Controlling Listeria monocytogenes on Pork Meat with Combinations of Lyophilized Cell-adsorbed Bacteriocin of Lactobacillus curvatus CWBI-B28 and Organic Acids or Salts
- *Corresponding Author:
- Privat Kouakou
Laboratoire de Biochimie et Sciences des Aliments (LaBSA)
22 BP : 582 Abidjan 22, Belgium
E-mail: [email protected]
Received date: 11/04/2016 Accepted date: 03/05/2016 Published date: 16/05/2016
The main aim of this study was to see if the antilisterial action of lyophilized cell-adsorbed bacteriocin from Lactobacillus curvatus CWBI-B28 might be reinforced by simultaneous treatment with an organic acid or salt. Slices of raw pork (lean bacon) inoculated with Listeria monocytogenes (at 102 cfu/g meat) were either vacuum packaged directly and stored at 4°C or treated prior to packaging with a solution containing either lyophilized cell-adsorbed bacteriocin from Lactobacillus curvatus CWBI-B28 (at 1 g/100 mL), an organic acid or salt, or both.
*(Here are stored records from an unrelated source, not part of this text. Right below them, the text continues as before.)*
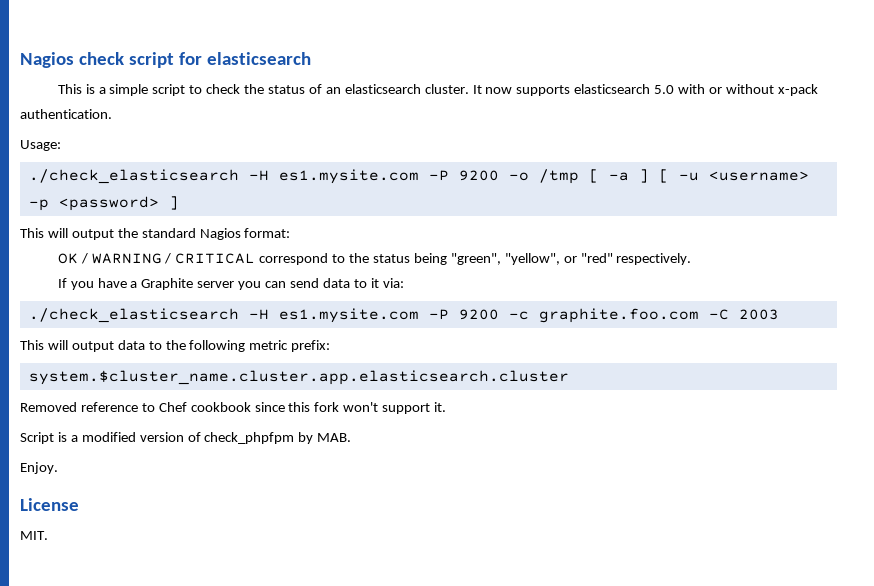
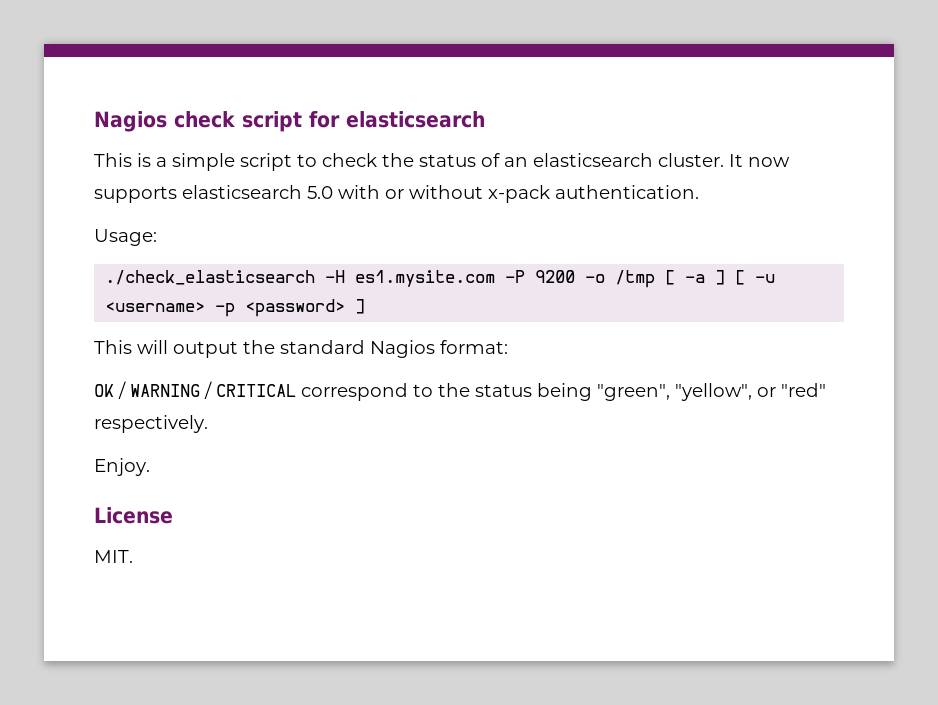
- If you have a Graphite server you can send data to it via:
- ./check_elasticsearch -H es1.mysite.com -P 9200 -c graphite.foo.com -C 2003
- This will output data to the following metric prefix:
- system.$cluster_name.cluster.app.elasticsearch.cluster
- Removed reference to Chef cookbook since this fork won't support it.
- Script is a modified version of check_phpfpm by MAB.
The organic acids/salts used were acetic acid, lactic acid, sodium acetate, sodium diacetate, potassium sorbate, and potassium benzoate and the concentrations of the corresponding solutions were calculated so as to treat each slice with approximately 0.1, 0.3, or 0.5 mg acid/salt. Of the antimicrobials used alone, LCaB had the strongest inhibitory effect (a 1-Log reduction in the Listeria cfu count after two weeks, followed by an increase). In combination with LCaB, three antimicrobials had a much more drastic effect: acetic acid, sodium diacetate, and potassium benzoate. At the highest acid/salt concentration tested in such combinations, Listeria became undetectable after one or two weeks and remained so until the end of the 6-week experiment.